In mid June we made our first flight on a Boeing 787 – the Dreamliner as it is called. That name was so appropriate for the trip we were embarking upon, a “trip of a lifetime”. For us, a perfect journey includes mountainous country, dramatic seascapes and an element of remoteness. So where better
to go than to the northern Pacific coast of North America, where the mountains and glaciers meet the ocean and where Canada and Alaska are intertwined.
We’ve now been back for nearly a month and there has been time to gather together notes and start to make a coherent tale of our adventures. The whole trip had been organised from my desk at home with a little help from Flight Centre who got us a good deal on Premium flights to cross the Atlantic and for internal flights in Canada and the United States. Amazingly, everything worked to plan and we received great welcomes everywhere. One reason for this turned out to be that we were travelling independently and, as the people we met said, we had chosen to visit their countries, cities, communities and to stay at a particular B&B or use a particular bit of transport. This was in contrast to the relatively large numbers travelling in organised groups or on cruise ships who are largely insulated from the local people.
As I started to write some notes on the plane flying from London to Vancouver via Seattle, my train of thought was suddenly interrupted. Since take-off from Heathrow the flight had been entirely above a heavy cloud base. Now about 4 hours into the flight the clouds parted and Wow!!!! The mountains and glaciers of Greenland appeared, literally out of the blue. Fantastic. The sea was still completely frozen. Near to us were black, rocky mountains marking the eastern edge of the landmass. To the north was one
vast snow and ice field stretching as far as the eye could see. Somewhere up there was the North Pole. I was mesmerized by the spectacle until, a while later, we had crossed the western seaboard of this remote and almost uninhabited country and the plane moved back into the clouds.

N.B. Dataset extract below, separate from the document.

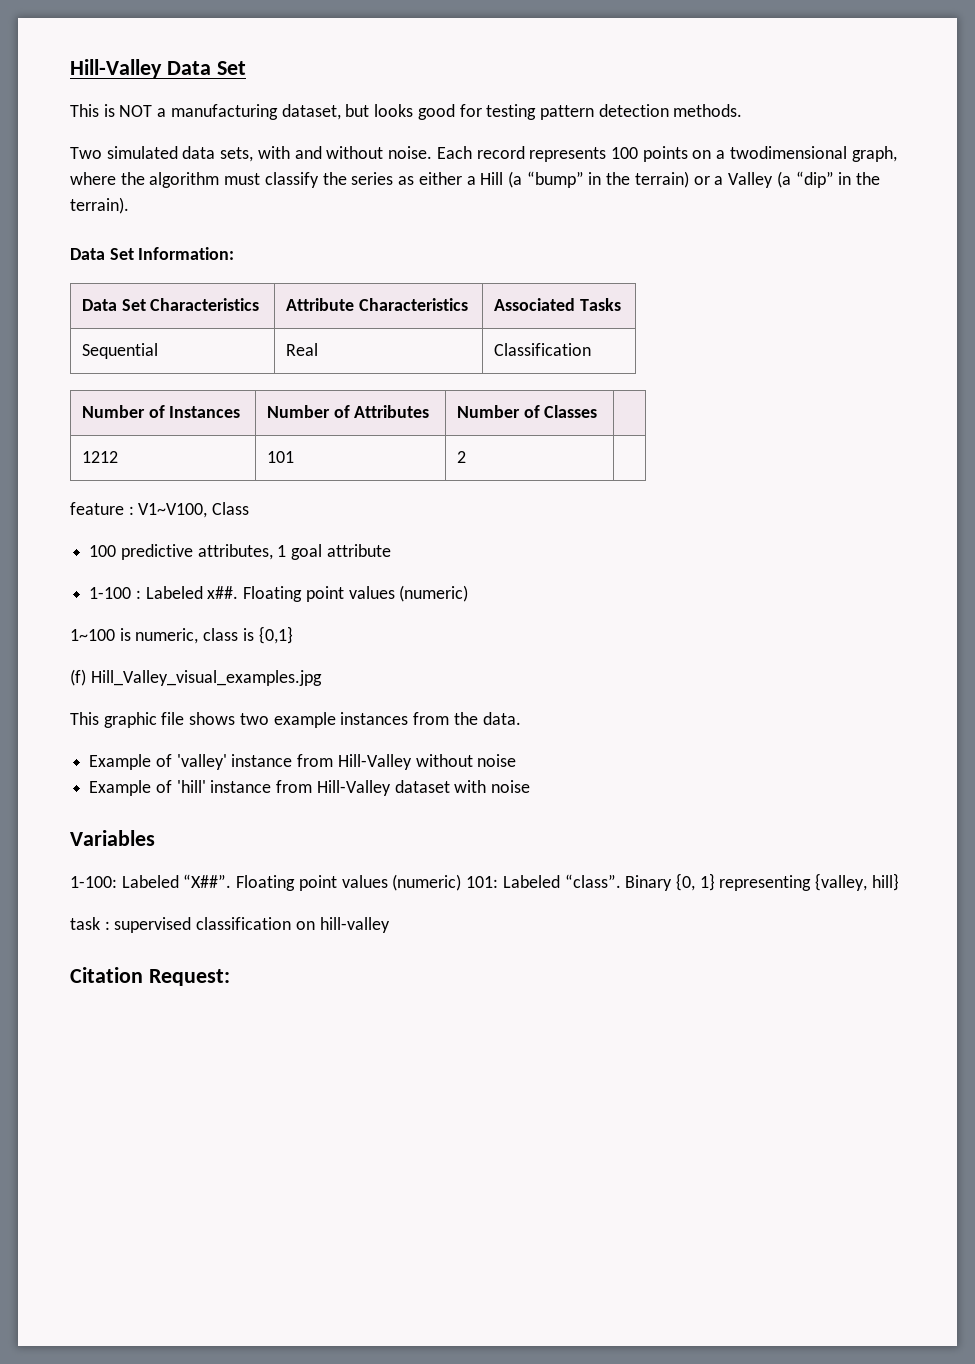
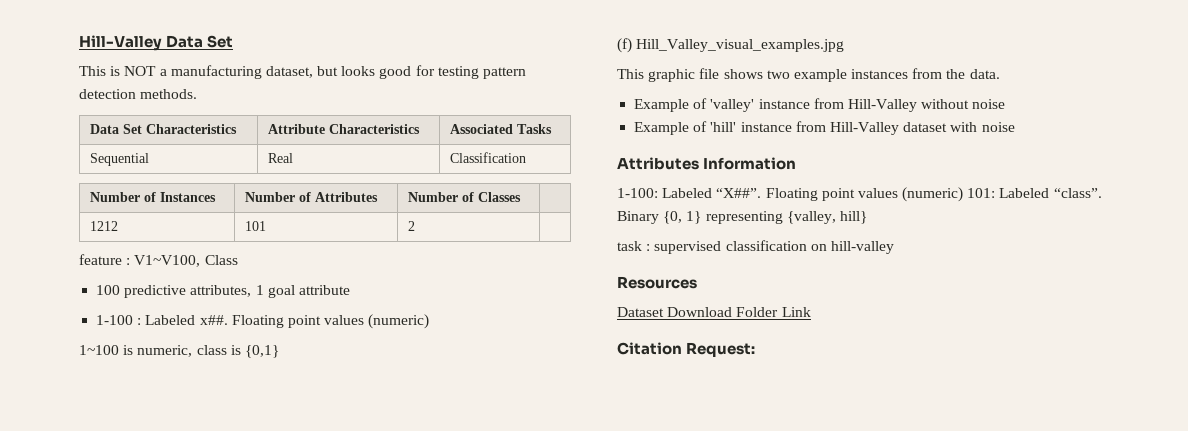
[70,146,897,162] [70,171,880,188] [70,197,129,214] [70,247,235,260] // Two simulated data sets, with and without noise. Each record represents 100 points on a twodimensional graph, where the algorithm must classify the series as either a Hill (a “bump” in the terrain) or a Valley (a “dip” in the terrain). // Data Set Information: -> (198, 94) none
[70,830,155,846] Variables -> [617,157,797,170] Attributes Information
(390, 925) none -> [617,276,697,289] [617,307,811,317] // Resources // Dataset Download Folder Link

Back to the trip. True to the title of this blog, there would be elements of trains and boats and planes.
In addition, there would be bus journeys and a few days with a rental car. The latter was to get us around an area of Vancouver Island with few buses otherwise everything was by schedules
transport. And, of course, we would be walking as much as possible although, disappointingly, we didn’t do as much as we had hoped.
Vancouver was our first stop. We were only there for two nights giving us a chance to get a feel for the city, see some of the main sights, sample the cuisine and walk the Pacific sea wall trail of Stanley Park but not to explore the place in depth. Next stop was across the Strait of Georgia by one of the regular ferry services, provided by BC Ferries, joining Vancouver Island to the mainland of British Columbia. The island is about 350 miles from top to bottom and 60 miles across. The length is about the same distance as it is from southernmost point of the Scottish mainland near Stranraer to its most northerly point at John O’Groats. A big island. On landing in Nanaimo, a bus took us in pouring rain up the east coast of the island to the town of Campbell River. Whilst on the island took a sea trip to see whales and other sea mammals. It was way beyond our dreams with everything from Humpbacks to Bald Eagles to Black Bears.
After six nights, we boarded a ferry at Port Hardy near the north end of the island. This took us
northwards up the Inside Passage, a sea route that weaves between the coast of British Columbia and the off-shore Pacific islands. It was a long day of sailing – 17 hours – to the city of Prince Rupert in northwest British Columbia. After a couple of days there, yet another ferry took us up the coast of south east Alaska with a number of stops for two nights and three days to the capital city Juneau. It was there that we encountered glaciers at close quarters. There had been some warnings that global warming has resulted in a less spectacular display than there was just a few years ago. Despite that the wow factor was high.
If any of you, my dear readers, have watched the recent BBC TV programme Wild Alaska Live, the base for that production, in the Tongass National Forest and the Mendenhall Glacier, featured heavily in each episode, and was where we spent a stunning day.
After three nights, we took a final ferry journey from Juneau to the town of Skagway near the northern end of this part of Alaska. In its day, Skagway was the entry point to the Klondike in the days of gold mining. The main attraction today is the heritage train that took us nearly 100 miles over the mountains to Whitehorse, the capital of the Yukon Territory. There was dramatic mountain and river spectacles and time spent in high tundra with empty country and stunted trees.
Throughout the trip, we saw an amazing array of wildlife. Our knowledge of the animal kingdom is fairly
rudimentary so there were lots of other oooh’s and aaah’s, without necessarily a lot of specific species identification. We couldn’t help but recognise the magnificent humpback whales and a variety of seals and porpoises. In the sky there were seagulls, terns, bald eagles and ravens. And on land we saw black bears, red squirrels, porcupines and various deer. And, of course, we saw literally millions of trees, the most common being the Sitka Spruce which typically is 50 to 60 metres high (nearly 200 feet). We were
there in their Spring, so there were plenty of flowers and tree blossom. One of the most common plants was the blue lupin.